Cantharellus applanatus is a species of fungus, native to India, China, Japan and Korea. It is a member of the subgenus Cantharellus of the genus Cantharellus along with other popular edible chanterelles.

== Taxonomy ==
Part of the Cantharellus cibarius species complex, C. applanatus was described in 2013 by Deepika, Upadhyay and
Reddy.

Named after the Japanese common name of chanterelle, anzutake (杏茸), C. anzutake was described by Ogawa et al. (2017) based on the ITS1 sequence difference between C. anzutake and C. applanatus. This difference was later found to be intraspecific and hence C. anzutake was found to be conspecific with C. applanatus by Wang et al. (2023).

== Description ==
The pileus (cap) is 10–40 mm wide, and yellow, sometimes with a darker center. The hymenium is folded into decurrent ridges (false gills) and cross-veins. The color of these ridges is usually similar to the cap, becoming whitish to pale cream near the stipe (stem). The stem is 20–40 mm long and 3.5–6 mm wide, with white coloration. The spores are ellipsoid to ovoid, 7.3–8.8 × 5.1–6.1 μm.

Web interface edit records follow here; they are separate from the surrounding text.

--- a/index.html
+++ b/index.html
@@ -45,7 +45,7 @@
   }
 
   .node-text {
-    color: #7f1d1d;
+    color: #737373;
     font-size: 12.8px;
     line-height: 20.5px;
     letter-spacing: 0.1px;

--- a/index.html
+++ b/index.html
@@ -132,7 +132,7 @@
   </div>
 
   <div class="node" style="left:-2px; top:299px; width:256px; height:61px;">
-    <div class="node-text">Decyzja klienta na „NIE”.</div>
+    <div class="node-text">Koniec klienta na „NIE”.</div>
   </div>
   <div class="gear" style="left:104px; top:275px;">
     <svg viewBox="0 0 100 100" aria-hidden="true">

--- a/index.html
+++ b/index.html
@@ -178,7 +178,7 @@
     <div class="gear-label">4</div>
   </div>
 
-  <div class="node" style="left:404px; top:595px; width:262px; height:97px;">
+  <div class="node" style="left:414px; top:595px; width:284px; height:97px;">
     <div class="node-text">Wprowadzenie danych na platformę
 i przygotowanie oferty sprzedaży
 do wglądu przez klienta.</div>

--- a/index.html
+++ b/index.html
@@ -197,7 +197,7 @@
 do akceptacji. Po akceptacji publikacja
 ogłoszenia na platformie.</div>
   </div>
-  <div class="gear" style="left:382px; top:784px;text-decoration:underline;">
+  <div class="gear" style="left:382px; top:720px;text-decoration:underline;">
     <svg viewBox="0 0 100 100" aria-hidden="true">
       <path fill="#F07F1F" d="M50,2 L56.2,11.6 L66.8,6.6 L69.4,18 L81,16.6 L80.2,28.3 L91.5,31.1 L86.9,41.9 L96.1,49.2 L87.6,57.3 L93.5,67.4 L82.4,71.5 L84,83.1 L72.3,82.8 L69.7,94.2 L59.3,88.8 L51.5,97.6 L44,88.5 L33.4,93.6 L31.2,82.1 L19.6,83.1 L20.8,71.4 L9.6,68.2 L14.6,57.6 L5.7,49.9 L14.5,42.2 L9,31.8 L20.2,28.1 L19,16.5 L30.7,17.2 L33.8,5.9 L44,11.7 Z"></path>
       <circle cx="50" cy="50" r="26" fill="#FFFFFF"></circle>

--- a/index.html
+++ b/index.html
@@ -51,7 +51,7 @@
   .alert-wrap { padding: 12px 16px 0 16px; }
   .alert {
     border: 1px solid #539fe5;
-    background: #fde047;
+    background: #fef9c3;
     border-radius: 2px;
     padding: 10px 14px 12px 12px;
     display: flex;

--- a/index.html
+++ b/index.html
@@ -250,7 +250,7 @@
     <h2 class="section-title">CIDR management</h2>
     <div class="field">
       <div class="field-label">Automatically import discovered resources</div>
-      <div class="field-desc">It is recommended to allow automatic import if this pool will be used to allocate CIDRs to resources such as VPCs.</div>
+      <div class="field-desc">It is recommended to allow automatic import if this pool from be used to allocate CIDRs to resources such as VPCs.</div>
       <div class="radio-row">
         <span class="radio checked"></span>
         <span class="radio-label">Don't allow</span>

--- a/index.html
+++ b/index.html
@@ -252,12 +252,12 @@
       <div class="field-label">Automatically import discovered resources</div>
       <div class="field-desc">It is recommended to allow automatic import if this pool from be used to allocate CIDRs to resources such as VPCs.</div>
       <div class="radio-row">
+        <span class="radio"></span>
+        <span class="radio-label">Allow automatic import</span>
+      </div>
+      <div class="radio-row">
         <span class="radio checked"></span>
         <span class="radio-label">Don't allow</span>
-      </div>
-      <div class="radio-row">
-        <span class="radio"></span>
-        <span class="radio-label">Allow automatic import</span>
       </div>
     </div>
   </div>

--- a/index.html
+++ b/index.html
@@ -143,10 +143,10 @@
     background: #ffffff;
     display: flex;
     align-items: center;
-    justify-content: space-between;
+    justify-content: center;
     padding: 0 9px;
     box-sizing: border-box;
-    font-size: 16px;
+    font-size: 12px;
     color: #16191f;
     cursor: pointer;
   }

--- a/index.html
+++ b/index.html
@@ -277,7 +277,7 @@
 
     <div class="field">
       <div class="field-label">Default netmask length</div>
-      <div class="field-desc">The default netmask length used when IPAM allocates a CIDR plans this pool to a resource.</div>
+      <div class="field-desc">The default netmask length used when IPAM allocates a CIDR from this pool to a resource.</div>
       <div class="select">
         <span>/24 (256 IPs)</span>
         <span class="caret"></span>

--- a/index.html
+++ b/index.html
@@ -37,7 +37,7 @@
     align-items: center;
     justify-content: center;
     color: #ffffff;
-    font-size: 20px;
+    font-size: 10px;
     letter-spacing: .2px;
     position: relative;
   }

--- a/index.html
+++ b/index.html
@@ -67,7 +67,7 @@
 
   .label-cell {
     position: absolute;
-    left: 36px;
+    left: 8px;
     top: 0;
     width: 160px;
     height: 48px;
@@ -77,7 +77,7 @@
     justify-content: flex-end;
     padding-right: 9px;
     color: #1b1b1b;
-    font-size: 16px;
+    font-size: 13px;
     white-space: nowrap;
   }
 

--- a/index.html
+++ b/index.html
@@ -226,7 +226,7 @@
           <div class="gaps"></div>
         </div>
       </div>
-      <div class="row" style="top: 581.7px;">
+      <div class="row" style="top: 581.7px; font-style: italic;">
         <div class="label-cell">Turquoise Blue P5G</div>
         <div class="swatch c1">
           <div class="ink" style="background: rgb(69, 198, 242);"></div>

== Distribution and habitat ==
Native to India, China, Japan and Korea, this species forms a mycorrhizal association with Pinus densiflora, Carpinus laxiflora, and Quercus mongolica.

== Uses ==
This is an edible mushroom.

===Cultivatability===
A method of obtaining a pure culture from mycorrhizae has been described, and repeated fruiting of potted pine seedlings inoculated with the culture has been reported, potentially making cultivation feasible.